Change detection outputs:
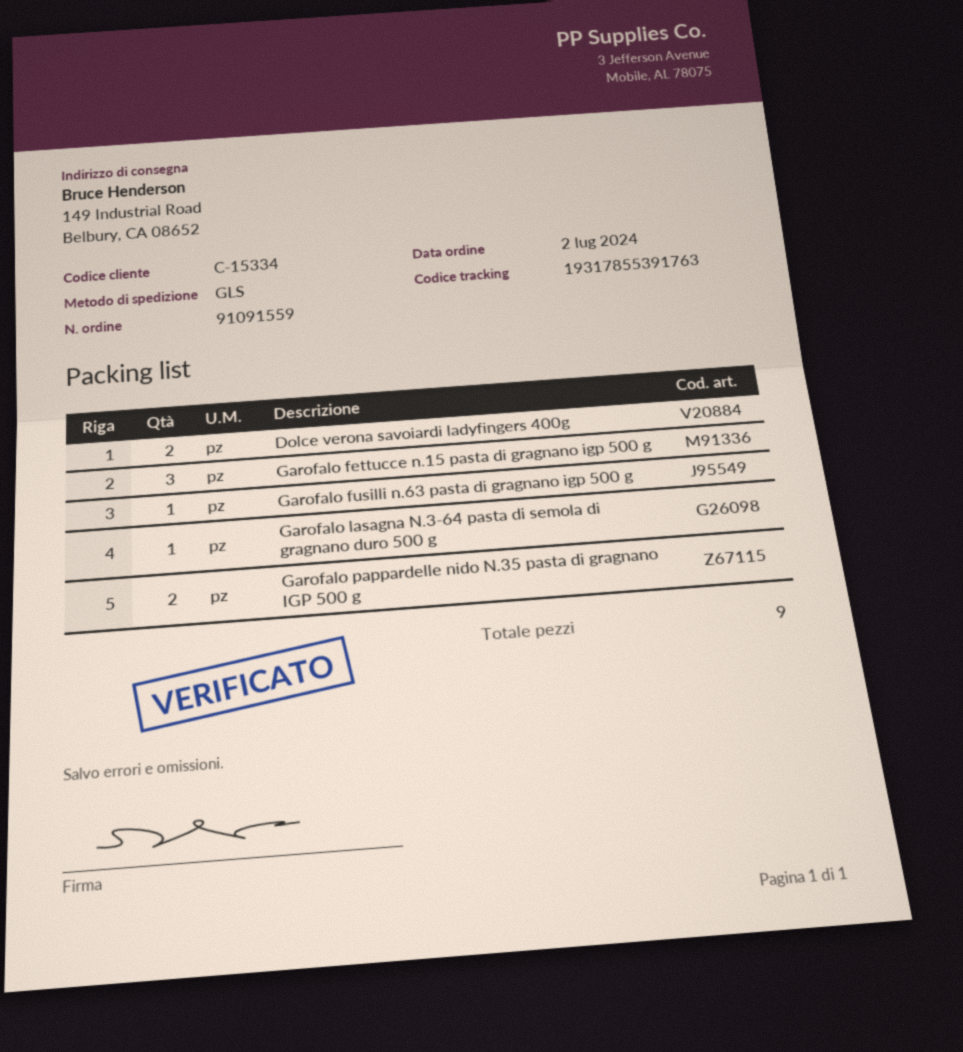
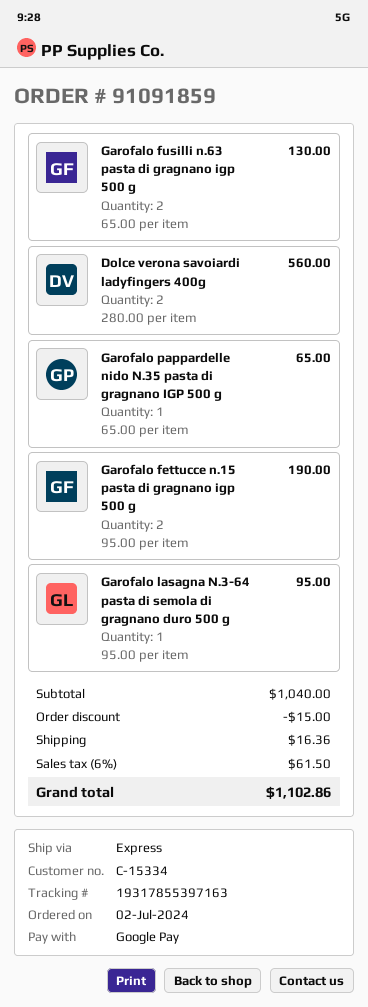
order number: 91091559 -> 91091859
shipping method: GLS -> express
tracking number: 19317855391763 -> 19317855397163
Garofalo fettucce n.15 pasta di gragnano igp 500 g: 3 -> 2
Garofalo fusilli n.63 pasta di gragnano igp 500 g: 1 -> 2
Garofalo pappardelle nido N.35 pasta di gragnano IGP 500 g: 2 -> 1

● ASSIGNMENT: This exercise asks for the line with "Garofalo fusilli n.63" and all lines after it through the end of the records above, retyped exactly and with nothing else.

● ANSWER FOR THIS EXERCISE:
Garofalo fusilli n.63 pasta di gragnano igp 500 g: 1 -> 2
Garofalo pappardelle nido N.35 pasta di gragnano IGP 500 g: 2 -> 1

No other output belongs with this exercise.